Lucia Alice Mysch was the associate professor emeritus of Art. She retired in 1963 after having been a member of Ball State for twenty-nine years. She's known for her work in weaving. She has been exhibited nationally and regionally and had an exhibit of the works of the country's top weavers in the Ball State Art Gallery before she retired. She conducted ten art study tours in the United States and Europe while teaching at Ball State. She was also taking her students into the studios and galleries of the many leading craftsmen of the Nation.

This hall housed some of the International Students who attended Ball State University along with the Social Sciences and STEM (Science, Technology, Engineering, and Math) living-learning communities. International Housing was moved to Studebaker East Hall upon its reopening.

The tower was partially demolished in the summer of 2017. It was partially demolished and turned into temporary office space and storage. This tower was not occupied by any students the Fall 2020 semester. It was fully demolished in the winter of 2020.

===Woody/Shales – demolished 2017===

Grace Woody was the associate professor emeritus and coordinator emeritus of Women's Physical Education. She completed thirty-seven years at Ball State, retiring in 1961, she had joined the faculty in 1924.

John M. Shales was part of the Ball State faculty and retired in 1960 after thirty-one years.

Woody/Shales had eight floors which are designated to female and male.

===Shively – demolished 2020===

Levi S. Shively was the professor emeritus of Mathematics. He had taught for 42 years, 23 of these at Ball State University. He retired in 1951.
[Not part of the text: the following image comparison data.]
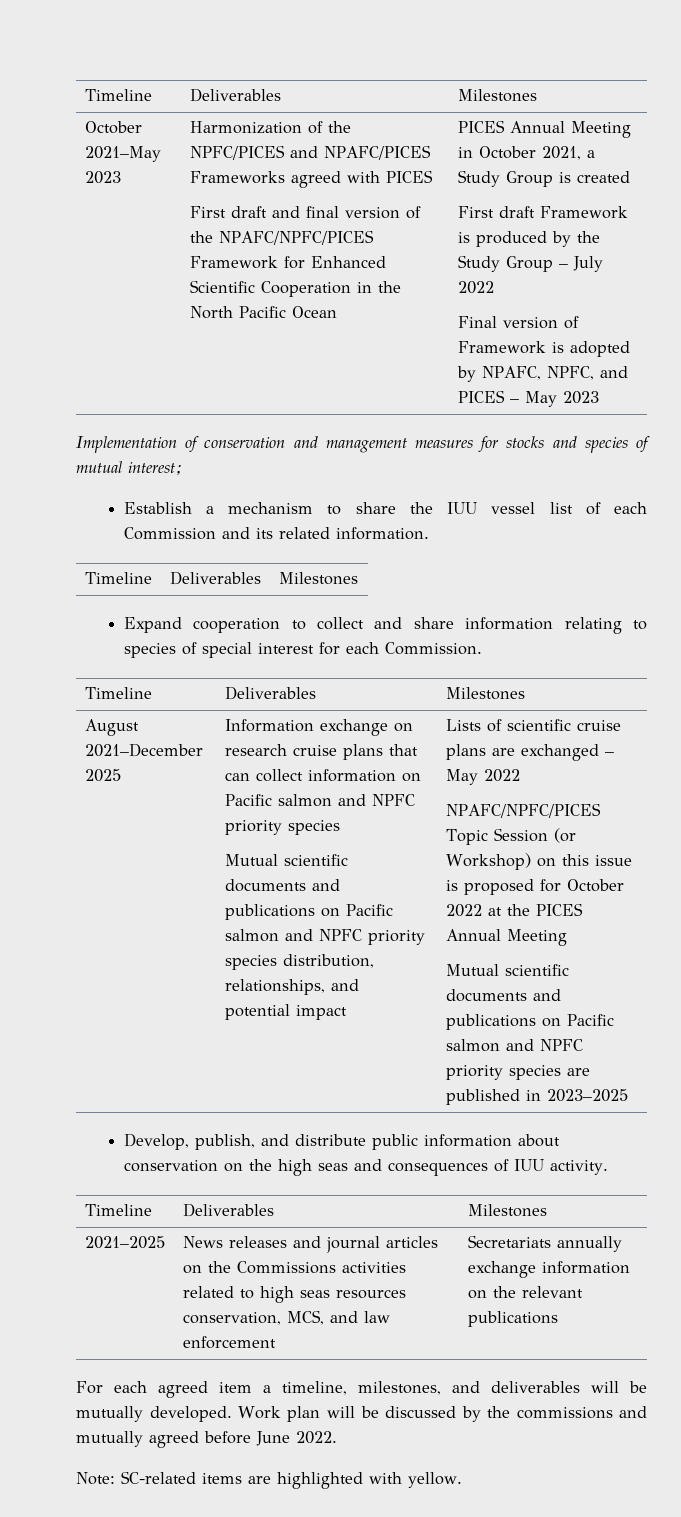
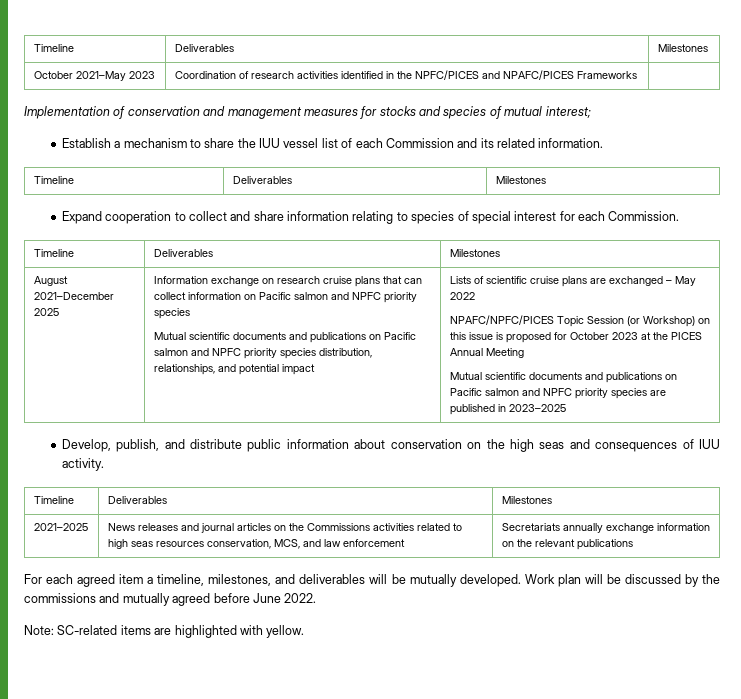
- Harmonization of the NPFC/PICES and NPAFC/PICES Frameworks agreed with PICES
- First draft and final version of the NPAFC/NPFC/PICES Framework for Enhanced Scientific Cooperation in the North Pacific Ocean | PICES Annual Meeting in October 2021, a Study Group is created
- First draft Framework is produced by the Study Group – July 2022
- Final version of Framework is adopted by NPAFC, NPFC, and PICES – May 2023
+ Coordination of research activities identified in the NPFC/PICES and NPAFC/PICES Frameworks
- NPAFC/NPFC/PICES Topic Session (or Workshop) on this issue is proposed for October 2022 at the PICES Annual Meeting
+ NPAFC/NPFC/PICES Topic Session (or Workshop) on this issue is proposed for October 2023 at the PICES Annual Meeting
Shively was the home to many international students, athletes, and those students that are far from home because Shively remained open during holidays and breaks when the other residence halls are closed, until the reopening of Studebaker East.
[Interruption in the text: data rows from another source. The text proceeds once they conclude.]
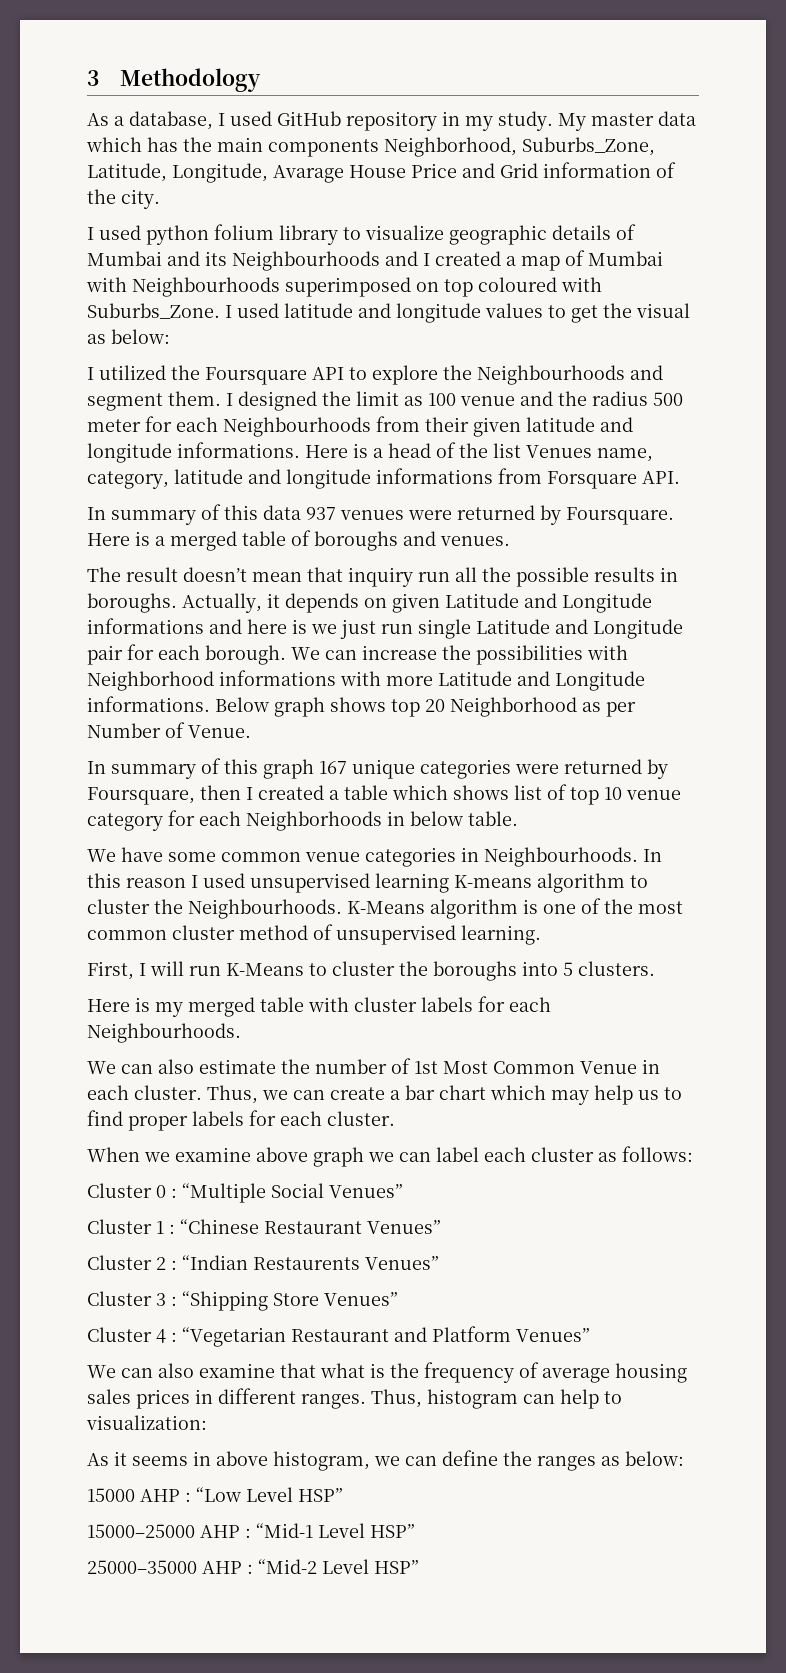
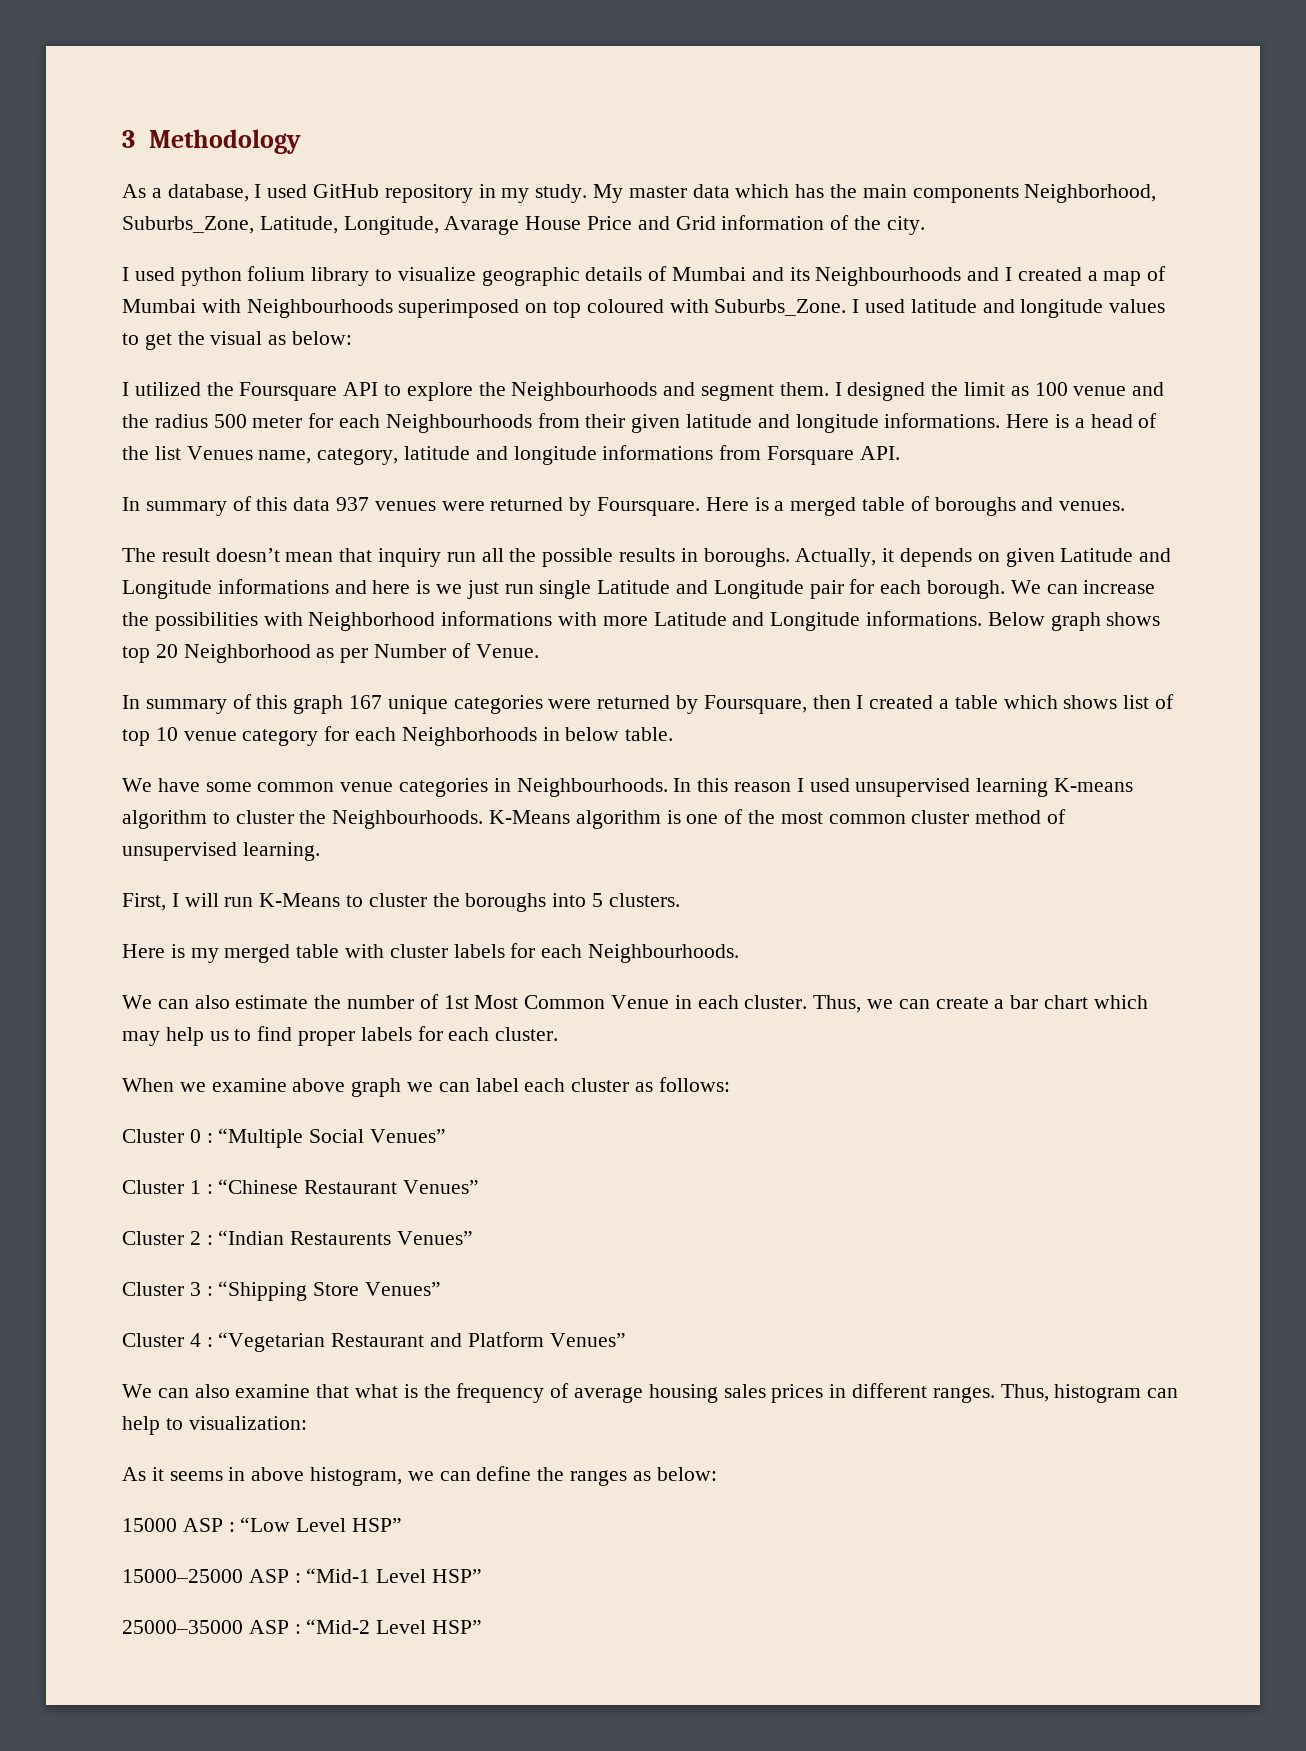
- 15000 AHP : “Low Level HSP”
+ 15000 ASP : “Low Level HSP”
- 15000–25000 AHP : “Mid-1 Level HSP”
+ 15000–25000 ASP : “Mid-1 Level HSP”
- 25000–35000 AHP : “Mid-2 Level HSP”
+ 25000–35000 ASP : “Mid-2 Level HSP”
The residence hall had ten floors with a variety of accommodations.

At the end of the 2013–2014 academic year, Shively Hall was temporarily closed for repairs. The hall reopened in the 2018–2019 year to make up for the lost rooms from the demolished towers brought down in the summer of 2017. The tower began demolition starting June 2020. And was completely demolished in the Winter of 2020.

==LaFollette Field==
A large open field to the east of LaFollette Complex is known as LaFollette Field. LaFollette Complex overlooks the field, which is used for student recreation and campus events. LaFollete field is also used mostly by the Ball State University Pride of Mid-America Marching Band during the fall semester for rehearsals.

In an ironic twist of fate, all of the Woody / Shales and half of the Mysch / Hurst Halls of the LaFollette Dormitory Complex to the west were demolished in 2017. The Architect presiding over the remodel of the Johnson East and West (formerly A and B respectively) buildings had made the comment that "the antiquated Lafollette wings were blocking the otherwise beautiful view of campus" (Lafollette Field). The new student lounges, with large plate glass windows on every floor of the newly renovated Johnson buildings, face precisely in the direction of Lafollette Field. The university had already planned to eventually Demolish Lafollette Complex in the distant future, but the Architect's comment helped to expedite the plan.